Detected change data
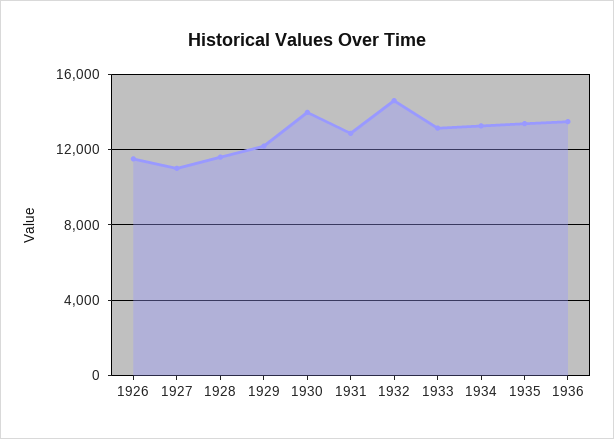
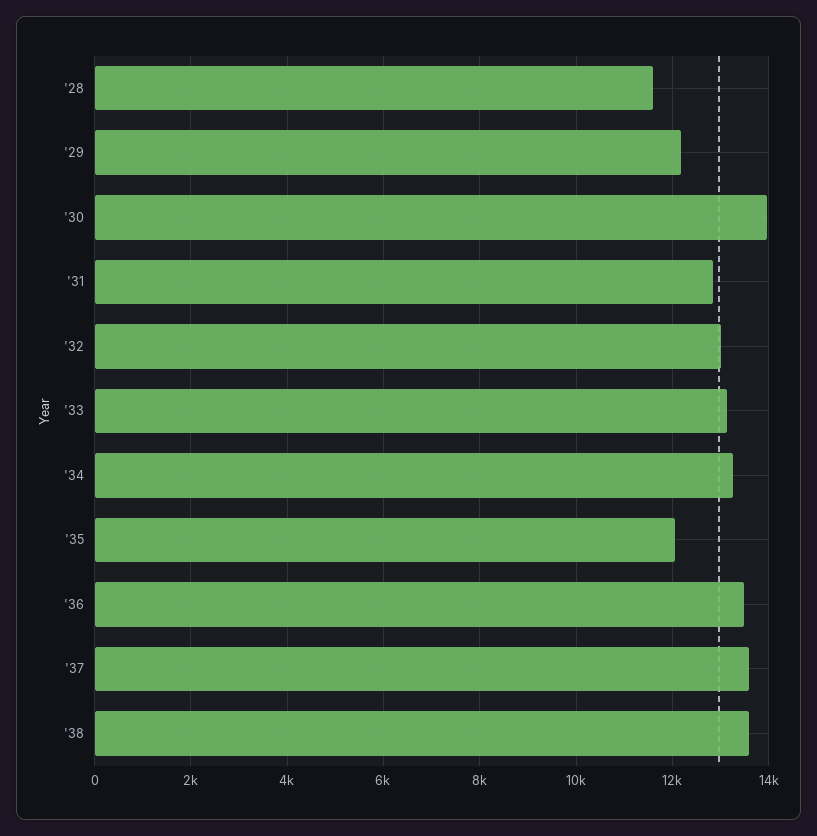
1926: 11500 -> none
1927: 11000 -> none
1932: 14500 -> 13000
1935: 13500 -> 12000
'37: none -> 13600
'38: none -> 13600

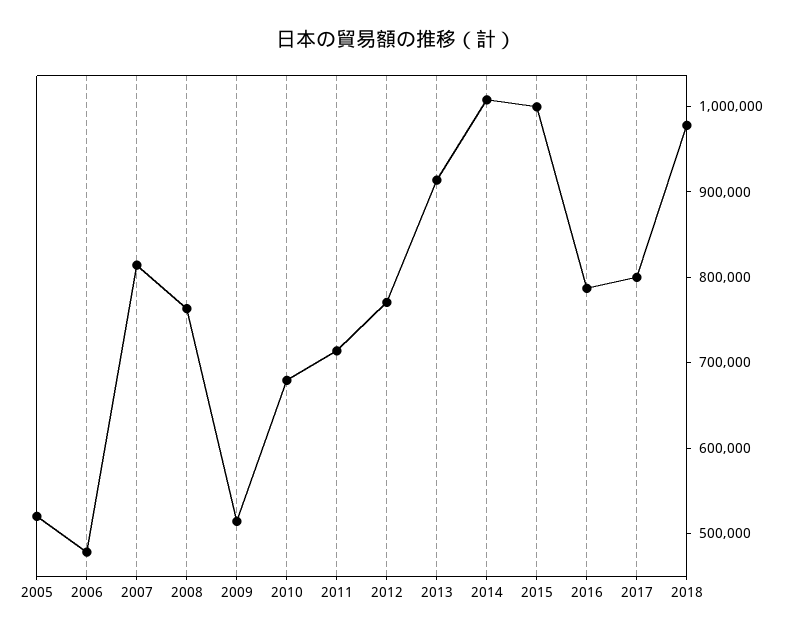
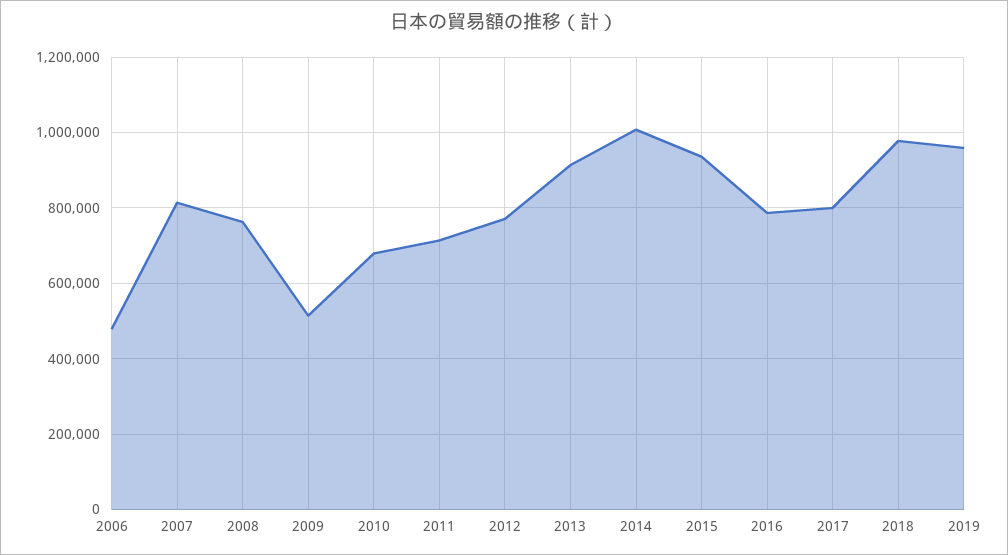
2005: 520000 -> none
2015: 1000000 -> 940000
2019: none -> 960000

BRIEF » Keep the pictures out of the copy and return the rest of the data above exactly.

EXPECTED ANSWER »
1926: 11500 -> none
1927: 11000 -> none
1932: 14500 -> 13000
1935: 13500 -> 12000
'37: none -> 13600
'38: none -> 13600

2005: 520000 -> none
2015: 1000000 -> 940000
2019: none -> 960000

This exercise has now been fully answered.